Streaming Big Data with Flink
Earlier this year our team was tasked with enhancing a legacy application to support real-time streaming updates and considerably beefed up scaling requirements. This legacy application was responsible for normalizing & enriching all the transactional events across multiple trading systems here at Liquidnet. There was also a batch process that ran periodically to link these events so that downstream client applications – reporting apps, UIs, etc., could easily reconstitute the complex hierarchy of orders, execs, replaces, fills, parent and child cancels, and so on.
As you may have already figured out, the need to stream real-time updates and have a batch process to enrich the data are at odds with each other. An earlier approach to the problem would have been to perform the enrichment in real-time per event, using a centralized datastore for persistence and look-up (i.e. state management). That would have meant introducing anywhere between 10-100 milliseconds of processing time latency per event, severely limiting our ability to scale.

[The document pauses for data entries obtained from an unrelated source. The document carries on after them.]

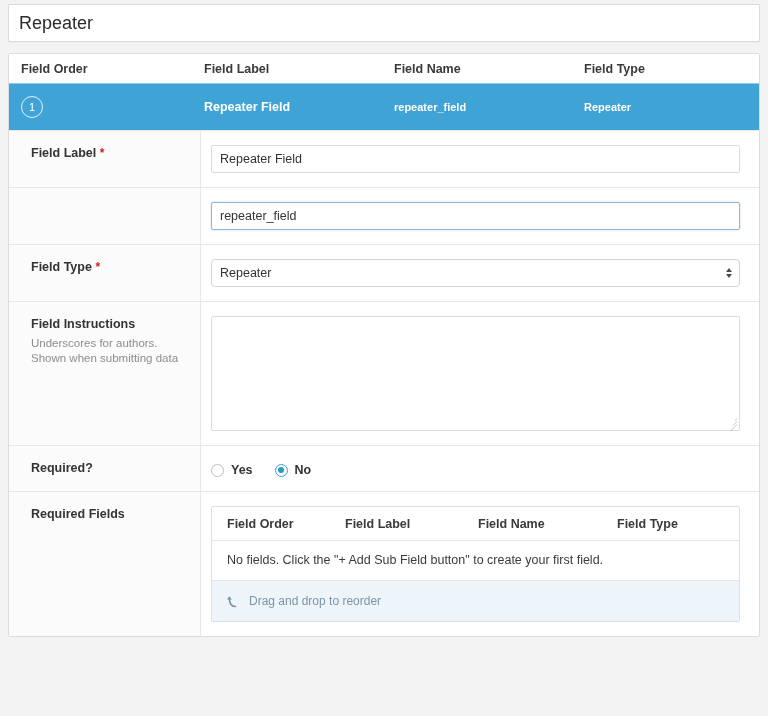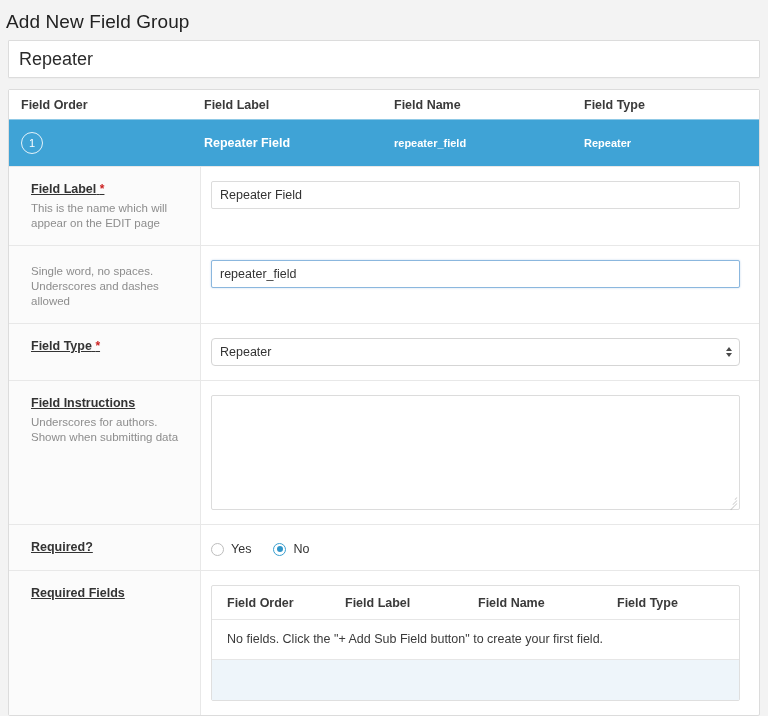--- a/index.html
+++ b/index.html
@@ -93,21 +93,20 @@
     width: 192px;
     background: #fbfbfb;
     border-right: 1px solid #e8e8e8;
     padding: 14px 14px 14px 22px;
   }
   .set-left .lbl {
     font-size: 12.5px;
     font-weight: bold;
     color: #333;
     line-height: 16px;
-    text-decoration: underline;
   }
   .set-left .req { color: #cc2222; font-size: 12px; font-weight: bold; }
   .set-left .desc {
     font-size: 11.5px;
     color: #8d8d8d;
     line-height: 15px;
     margin-top: 4px;
   }
   .set-right { flex: 1; padding: 14px 19px 14px 10px; }
 
@@ -169,21 +168,21 @@
   .ta-grip {
     position: absolute; right: 3px; bottom: 4px;
     width: 11px; height: 11px; pointer-events: none; opacity: .45;
   }
   .ta-grip span { position: absolute; right: 0; height: 1px; background: #9a9a9a; transform: rotate(-45deg); transform-origin: right center; }
   .ta-grip span:nth-child(1) { bottom: 2px; width: 9px; }
   .ta-grip span:nth-child(2) { bottom: 5px; width: 6px; }
   .ta-grip span:nth-child(3) { bottom: 8px; width: 3px; }
 
   
-  .radios { display: flex; align-items: flex-end; padding-top: 3px; }
+  .radios { display: flex; align-items: flex-end; padding-top: 3px; font-weight: bold; }
   .radio-item { display: flex; align-items: center; margin-right: 22px; cursor: pointer; }
   .radio-dot {
     width: 13px; height: 13px; border-radius: 50%;
     border: 1px solid #bdbdbd; background: #fff;
     display: flex; align-items: center; justify-content: center;
     margin-right: 7px;
   }
   .radio-dot.on { border-color: #3b9fd0; }
   .radio-dot.on::after {
     content: ""; width: 6px; height: 6px; border-radius: 50%; background: #2f95c9;
@@ -232,21 +231,20 @@
     padding: 5px 11px 6px 11px;
     cursor: pointer;
     box-shadow: inset 0 1px 0 rgba(255,255,255,.18);
   }
 </style>
 </head>
 <body>
 
 <div class="page">
 
-  <div class="page-title">Add New Field Group</div>
 
   <div class="title-wrap">
     <input class="title-input" type="text" value="Repeater" style="">
   </div>
 
   <div class="metabox">
 
     <div class="fields-head">
       <div class="c-order">Field Order</div>
       <div class="c-label">Field Label</div>
@@ -259,30 +257,28 @@
         <div class="order-badge">1</div>
       </div>
       <div class="c-label">Repeater Field</div>
       <div class="c-name blue-name">repeater_field</div>
       <div class="c-type blue-type">Repeater</div>
     </div>
 
     <div class="setting-row">
       <div class="set-left">
         <div class="lbl"><span>Field Label</span> <span class="req">*</span></div>
-        <div class="desc">This is the name which will appear on the EDIT page</div>
       </div>
       <div class="set-right">
         <input class="txt-input" type="text" value="Repeater Field" style="">
       </div>
     </div>
 
     <div class="setting-row">
       <div class="set-left">
-        <div class="desc">Single word, no spaces. Underscores and dashes allowed</div>
       </div>
       <div class="set-right">
         <input class="txt-input focused" type="text" autofocus="" value="repeater_field" style="">
       </div>
     </div>
 
     <div class="setting-row">
       <div class="set-left">
         <div class="lbl"><span>Field Type</span> <span class="req">*</span></div>
       </div>
@@ -339,19 +335,26 @@
       <div class="set-right">
         <div class="subtable">
           <div class="sub-head">
             <div class="s-order">Field Order</div>
             <div class="s-label">Field Label</div>
             <div class="s-name">Field Name</div>
             <div class="s-type">Field Type</div>
           </div>
           <div class="sub-empty">No fields. Click the "+ Add Sub Field button" to create your first field.</div>
           <div class="sub-foot">
+            <div class="drag-hint">
+              <svg class="drag-icon" viewBox="0 0 16 16">
+                <path d="M9.5 13.5 C5.5 13.5 3.6 11.2 3.4 5.6" fill="none" stroke="#7b93ab" stroke-width="1.6" stroke-linecap="round"></path>
+                <path d="M3.4 3.2 L5.9 6.6 L0.9 6.6 Z" fill="#7b93ab"></path>
+              </svg>
+              <span class="drag-text">Drag and drop to reorder</span>
+            </div>
           </div>
         </div>
       </div>
     </div>
 
   </div>
 </div>
 
 </body></html>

Taking a step back and applying first principles, a problem like this can be solved by writing an application that reads this stream and performs stateful computation in-memory. However, there are multiple issues with this simple approach:
You cannot run a second instance of this application and expect to double your throughput. Because without properly sharding the incoming data, these instances will see an inconsistent view of the incoming stream, producing incorrect/non-deterministic results.
Even if you address the sharding problem, you still need to address fault tolerance, since the state is in-memory and you need a robust mechanism to recover from node failures.
If the application is performing real-time analytics, you would have to deal with event-time processing semantics and late/out-of-order events.
A case for Flink
In our search to find the right tool for this task, we researched and considered several options, including (but not limited to); Apache Spark, Kafka Streams, Akka Streams, and Apache Flink. But it was quickly apparent Flink was way ahead of the competition, in terms of serving our current and future needs.
The following are some of the key features that tilted the scales in favor of Flink:
Flink was built from the ground up as a streaming processing engine. Batch processing is treated as stream processing on bounded streams.
Native support for event-time processing. This is crucial if you are performing any real-time analytics, without event-time processing, results from streaming analytics are bound to be incorrect when dealing with late events.
Exactly-once state consistency (can be extended to end-to-end exactly once processing)
Distributed asynchronous checkpoints – crucial for fault tolerance, deployments, A/B testing, etc.
Rich Windowing API.
Extensive support for the most sought after Streaming features (as illustrated by this Beam Capability Matrix).
Support for large in-memory state (there are examples of people using Flink to manage several TBs of state in production).
Needless to say, with Flink the problems described in the previous section are already handled for you, allowing you to scale as you need and still be completely fault-tolerant. As a developer you only worry about your computational/business logic, and the framework takes care of converting it into a parallel execution plan, handling the rest of the complexities for you.
Messaging System vs Distributed Log
Once we settled on Flink to be our stateful stream processing engine, it didn’t take long for us to realize that using a distributed log like Apache Kafka made a lot of sense.
Unlike a traditional messaging system, Apache Kafka is a distributed log that not only supports the functionality offered by a traditional messaging system it also doubles up as storage (i.e. event store and that can be treated as the “single source of truth”). This log can be used as long-term storage. So it’s not only messaging but also storage – storage that can be scaled linearly without the inherent dangers of shared, mutable state.
Kafka consumer offsets are stored as part of Flink checkpoint/savepoint state; this enables us to replay events from the past – useful for A/B testing, backfilling the data after a bug fix is applied, etc.
The Stream Team
Here is the software stack that powers our streaming platform:
Kafka – Message bus
Flink – Stateful stream processing engine
Avro – Wire format
Pure FlashBlade – Kafka storage and Flink checkpoints/savepoints
Prometheus / InfluxDB / Grafana – Metrics and monitoring
Ignite – Distributed in-memory cache
Akka / Akka Streams – Client APIs built on top of Kafka streams
We already have a couple of applications in production using this stack and there is at least one more in the incubation phase. This is just the beginning for us.
Future posts will cover the rest of the components in the line-up.
So to sum up…
Streaming is becoming increasingly important in Big Data for the following reasons:
Timeliness of data is important for businesses to improve their agility in making key decisions. Switching to streaming is a great way to achieve lower latency.
Massive, unbounded datasets are becoming quite common in most modern businesses. It’s easier to handle the complexity of such datasets using systems designed specifically to handle unbounded streams of data.
Processing data as it arrives spreads workloads out evenly over time. This results in a more consistent and predictable consumption of resources.
Having said that, handling streaming data at scale poses a lot of technical challenges unique to stream processing. The tandem of Flink & Kafka has positioned us well to deal with these challenges and build elegant solutions without letting any of these complexities creep into our implementation/domain.